Recently a client asked me to prepare a presentation on visionary leadership. Hopefully by now my regular readers will know that I strongly advocate that leaders work with their employees to create a vision and set challenging expectations for each individual in support of that vision.
Now, I do admit to being a little spoiled here. Between reporting to a series of presidents who spoke limited English, to owning my own firm; I haven’t had close supervision in a very long time. And, I will admit that there are times (like when training someone new) when close supervision is a really good thing. But after that, if people know what you expect and are bought into your vision, micromanagement will only serve to encourage them to limit taking ownership of their work.

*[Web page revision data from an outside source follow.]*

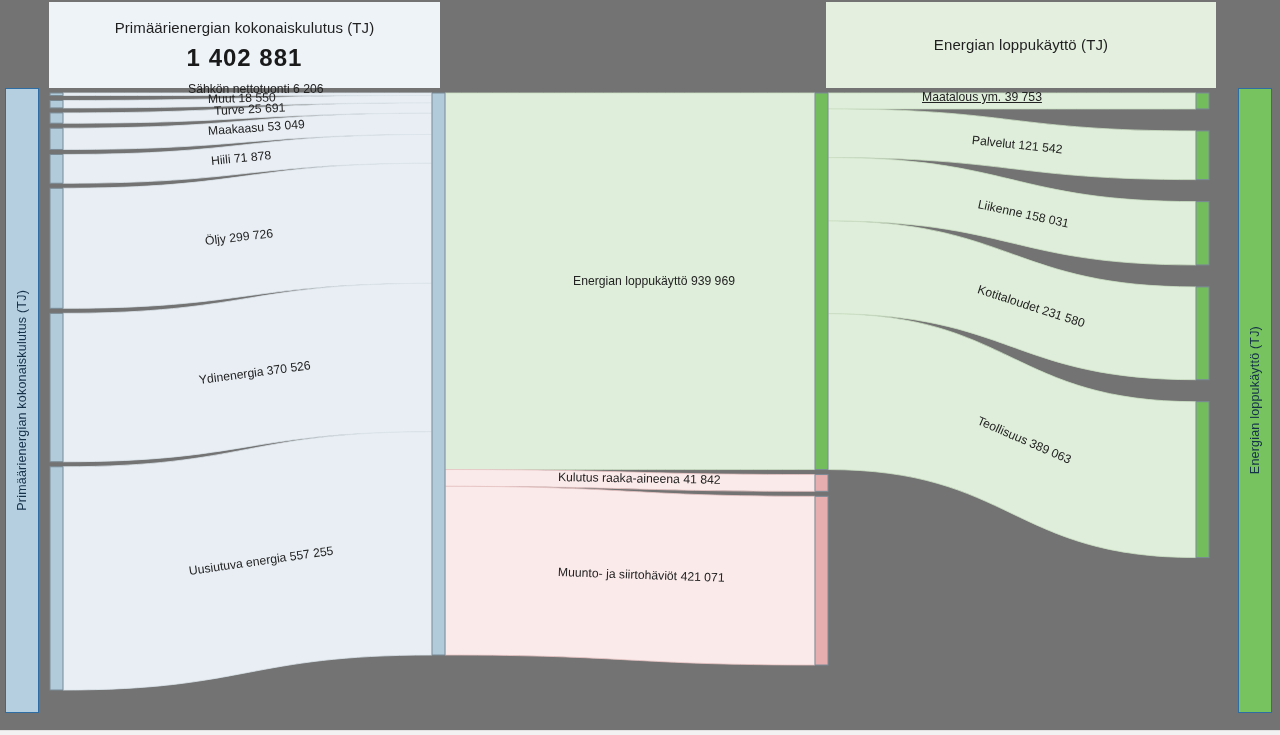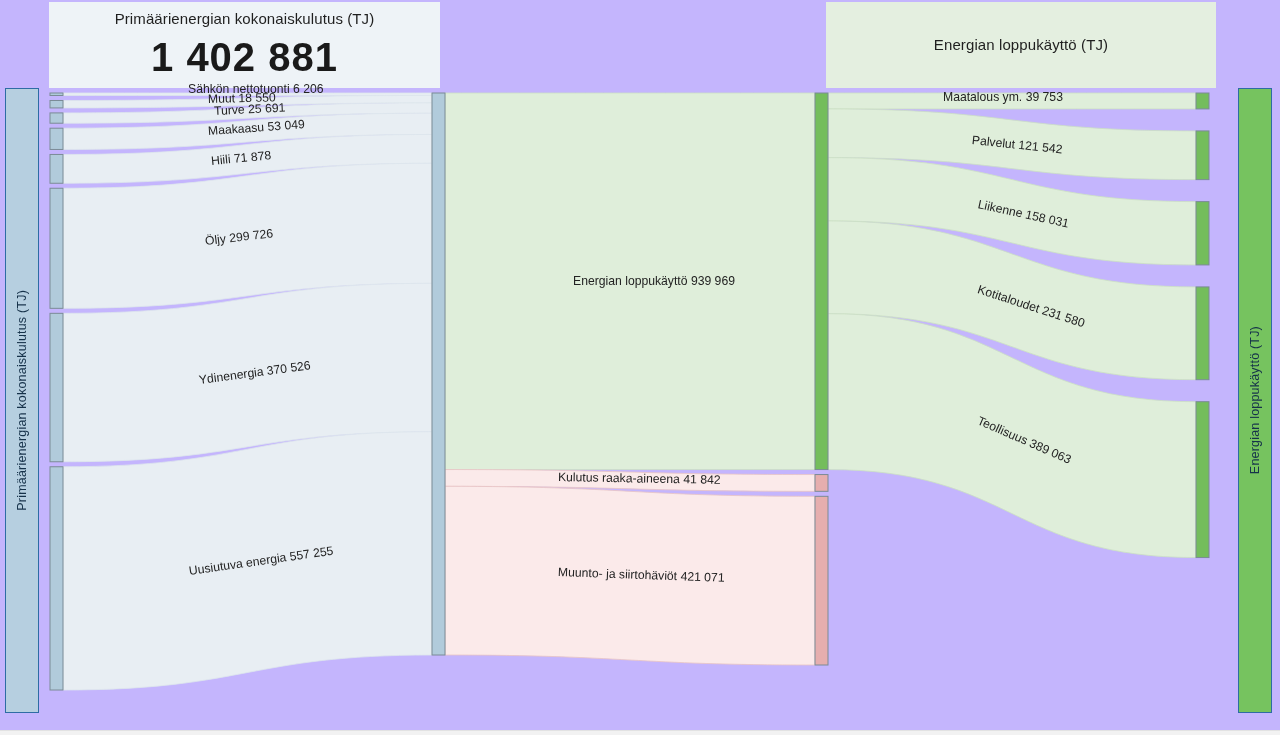--- a/index.html
+++ b/index.html
@@ -4,40 +4,40 @@
 <title>Energian kokonaiskulutus – Sankey</title>
 <style>
   html,body{margin:0;padding:0;}
   body{
     width:1280px;height:735px;
     background:#ffffff;
     font-family:"Liberation Sans","DejaVu Sans",sans-serif;
     overflow:hidden;
     position:relative;
   }
-  #stage{position:relative;width:1280px;height:735px;background:#c4b5fd;}
+  #stage{position:relative;width:1280px;height:735px;background:#737373;}
 
   
   .frame-bottom{
     position:absolute;left:0;right:0;bottom:0;height:4px;
     background:#f2f2f2;border-top:1px solid #e2e2e2;
   }
 
   
   .kpi-card{
     position:absolute;
     display:flex;flex-direction:column;align-items:center;justify-content:center;
     box-sizing:border-box;
   }
   .kpi-title{
     font-size:15px;color:#1f1f1f;letter-spacing:.1px;line-height:1.2;
     margin:0;padding:0;white-space:nowrap;
   }
   .kpi-value{
-    font-size:40px;font-weight:700;color:#1a1a1a;letter-spacing:1px;
+    font-size:24px;font-weight:700;color:#1a1a1a;letter-spacing:1px;
     margin-top:7px;white-space:nowrap;
   }
   #kpi-primary{left:49px;top:2px;width:391px;height:86px;background:#eef3f7;}
   #kpi-final{left:826px;top:2px;width:390px;height:86px;background:#e4efe0;}
 
   
   .axis-bar{
     position:absolute;box-sizing:border-box;
     border:1.5px solid #2e6ca4;
     display:flex;align-items:center;justify-content:center;
@@ -126,21 +126,21 @@
       <div class="flow-label" style="left: 207.742px; top: 98.7243px; transform: translateY(-50%) rotate(-1.36deg);">Muut 18 550</div>
       <div class="flow-label" style="left: 213.652px; top: 110.829px; transform: translateY(-50%) rotate(-2.82deg);">Turve 25 691</div>
       <div class="flow-label" style="left: 207.742px; top: 131.403px; transform: translateY(-50%) rotate(-4.06deg);">Maakaasu 53 049</div>
       <div class="flow-label" style="left: 210.712px; top: 160.67px; transform: translateY(-50%) rotate(-5.52deg);">Hiili 71 878</div>
       <div class="flow-label" style="left: 204.742px; top: 241.248px; transform: translateY(-50%) rotate(-6.6deg);">Öljy 299 726</div>
       <div class="flow-label" style="left: 198.64px; top: 379.899px; transform: translateY(-50%) rotate(-7.54deg);">Ydinenergia 370 526</div>
       <div class="flow-label" style="left: 189.198px; top: 570.821px; transform: translateY(-50%) rotate(-8.07deg);">Uusiutuva energia 557 255</div>
       <div class="flow-label" style="left: 573px; top: 281.278px; transform: translateY(-50%) rotate(0deg);">Energian loppukäyttö 939 969</div>
       <div class="flow-label" style="left: 558.285px; top: 476.775px; transform: translateY(-50%) rotate(1.01deg);">Kulutus raaka-aineena 41 842</div>
       <div class="flow-label" style="left: 558.285px; top: 572.335px; transform: translateY(-50%) rotate(2.01deg);">Muunto- ja siirtohäviöt 421 071</div>
-      <div class="flow-label" style="left: 943px; top: 96.9626px; transform: translateY(-50%) rotate(0deg);">Maatalous ym. 39 753</div>
+      <div class="flow-label" style="left: 922px; top: 96.9626px; transform: translateY(-50%) rotate(0deg); text-decoration: underline;">Maatalous ym. 39 753</div>
       <div class="flow-label" style="left: 972.35px; top: 139.771px; transform: translateY(-50%) rotate(5.96deg);">Palvelut 121 542</div>
       <div class="flow-label" style="left: 978.244px; top: 203.501px; transform: translateY(-50%) rotate(12.24deg);">Liikenne 158 031</div>
       <div class="flow-label" style="left: 978.244px; top: 288.657px; transform: translateY(-50%) rotate(18.03deg);">Kotitaloudet 231 580</div>
       <div class="flow-label" style="left: 978.244px; top: 420.09px; transform: translateY(-50%) rotate(23.46deg);">Teollisuus 389 063</div>
     </div>
 
   <div class="frame-bottom"></div>
 </div>
 
 </body></html>

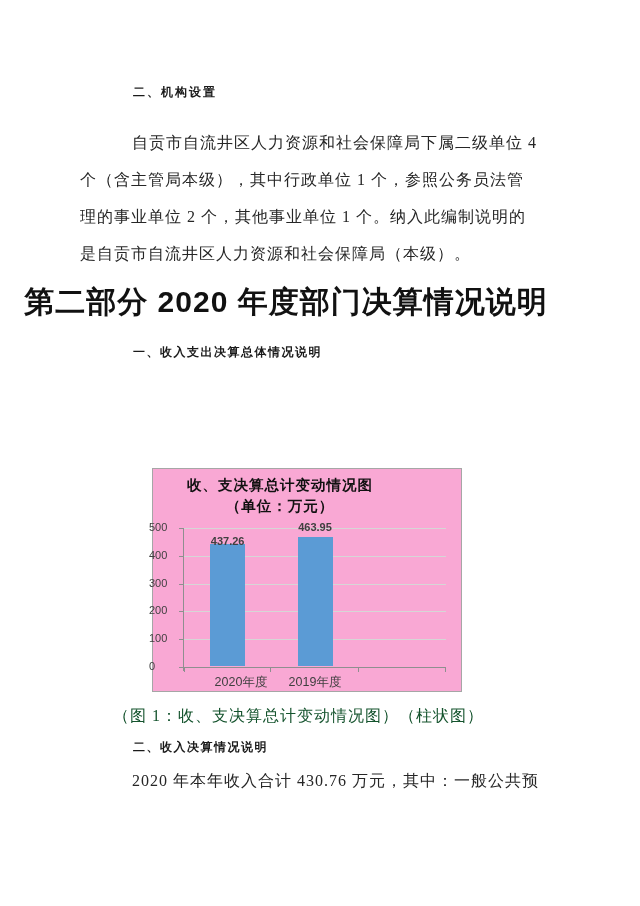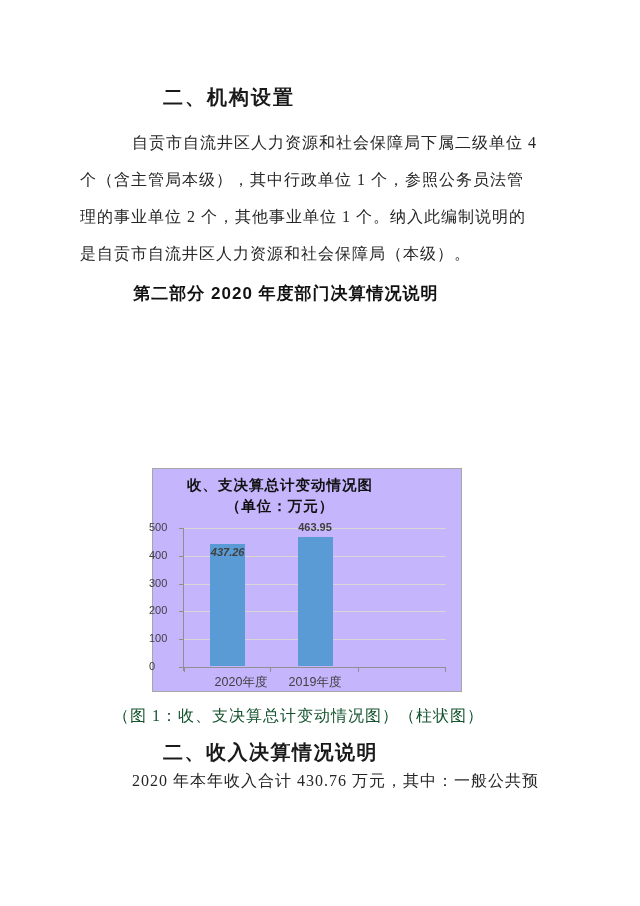--- a/index.html
+++ b/index.html
@@ -10,45 +10,44 @@
     background: #ffffff;
     overflow: hidden;
     font-family: "Liberation Serif", "DejaVu Serif", serif;
     color: #262626;
   }
   .heading {
     position: absolute;
     font-family: "Liberation Sans", "DejaVu Sans", sans-serif;
     font-weight: bold;
     color: #1a1a1a;
-    font-size: 20px;
+    font-size: 12px;
     letter-spacing: 2px;
     white-space: nowrap;
-    margin-left: 30px;
   }
   .para {
     position: absolute;
     left: 80px;
     width: 500px;
     font-size: 16px;
     line-height: 37px;
     letter-spacing: 1px;
     white-space: pre-line;
     text-indent: 52px;
     color: #262626;
   }
   .part-title {
     position: absolute;
     top: 282px;
     left: 0;
     width: 572px;
     text-align: center;
     font-family: "Liberation Sans", "DejaVu Sans", sans-serif;
     font-weight: bold;
-    font-size: 17px;
+    font-size: 30px;
     letter-spacing: 1px;
     color: #111111;
   }
   .caption {
     position: absolute;
     left: 113px;
     top: 702px;
     font-size: 16px;
     letter-spacing: 1px;
     line-height: 28px;
@@ -65,21 +64,21 @@
     color: #444444;
   }
   
   .chart-box {
     position: absolute;
     left: 152px;
     top: 468px;
     width: 310px;
     height: 224px;
     border: 1px solid #a6a6a6;
-    background: #c4b5fd;
+    background: #f9a8d4;
     box-sizing: border-box;
   }
   .chart-titles {
     position: absolute;
     top: 6px;
     left: 0;
     width: 254px;
     text-align: center;
     font-weight: bold;
     font-size: 14.5px;
@@ -123,20 +122,21 @@
 
   <div class="heading" style="left:133px; top:84px;">二、机构设置</div>
 
   <div class="para" style="top:124px;">自贡市自流井区人力资源和社会保障局下属二级单位 4
 个（含主管局本级），其中行政单位 1 个，参照公务员法管
 理的事业单位 2 个，其他事业单位 1 个。纳入此编制说明的
 是自贡市自流井区人力资源和社会保障局（本级）。</div>
 
   <div class="part-title">第二部分 2020 年度部门决算情况说明</div>
 
+  <div class="heading" style="left:133px; top:344px; letter-spacing:1.5px;">一、收入支出决算总体情况说明</div>
 
 
   <div class="chart-box">
     <div class="chart-titles">
       <div>收、支决算总计变动情况图</div>
       <div>（单位：万元）</div>
     </div>
     <div class="chart-plot">
         <div class="y-tick" style="top: 139px;"></div>
         <div class="y-tick-label" style="top: 132px;">0</div>
@@ -155,21 +155,21 @@
         <div class="gridline" style="top: 0px;"></div>
         <div class="y-tick" style="top: 0px;"></div>
         <div class="y-tick-label" style="top: -7px;">500</div>
         <div class="y-axis-line"></div>
         <div class="x-axis-line"></div>
         <div class="x-tick" style="left: 0px;"></div>
         <div class="x-tick" style="left: 86.3333px;"></div>
         <div class="x-tick" style="left: 173.667px;"></div>
         <div class="x-tick" style="left: 261px;"></div>
         <div class="bar" style="left: 26.1667px; height: 121.558px; background: rgb(91, 155, 213);"></div>
-        <div class="bar-value-label" style="left: 8.66667px; top: 18px; font-style: italic;">437.26</div>
+        <div class="bar-value-label" style="left: 8.66667px; top: 7px;">437.26</div>
         <div class="category-label" style="left: 17px;">2020年度</div>
         <div class="bar" style="left: 113.5px; height: 128.978px; background: rgb(91, 155, 213);"></div>
         <div class="bar-value-label" style="left: 96px; top: -6.9781px;">463.95</div>
         <div class="category-label" style="left: 91px;">2019年度</div>
       </div>
   </div>
 
   <div class="caption">（图 1：收、支决算总计变动情况图）（柱状图）</div>
 
   <div class="heading" style="left:133px; top:739px; letter-spacing:1.5px;">二、收入决算情况说明</div>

At one end of the spectrum, Netflix has established themselves as the master of a no policy workforce. Being in a creative industry where the opportunity for damage due to the quality of their products is limited, they have taken visionary leadership to a new level. Netflix does not have a policy for vacation time. Their entertainment and business travel expense policy is simple: ”Act in Netflix’s best interest.” But my favorite is this comment on their dress code:
“There is also no clothing policy at Netflix, but no one has come to work naked lately.”
We’ve all heard the horror stories of the leaders that slow progress and frustrate their employees by reviewing every minor decision. Does this sound like you? If you are a control freak who needs to be involved, then identify the key things that are most important to your business, like product innovation, service quality, or quantity produced. Get your employees excited about your vision for those areas and leave the rest up to them. There’s a good chance that they will come up with suggestions for doing things better, faster, and will have more fun along the way. Process improvements can be a really great thing – and they rarely come from the top down, but rather the bottom up.
Visionary leaders focus on the big picture and the end results. They trust their staffs to handle the details. If you are a leader who can’t trust your staff to come to work wearing clothes, then you don’t have the right staff.
“If you want to build a ship, don’t drum up the people to gather wood, divide the work, and give orders. Instead, teach them to yearn for the vast and endless sea.”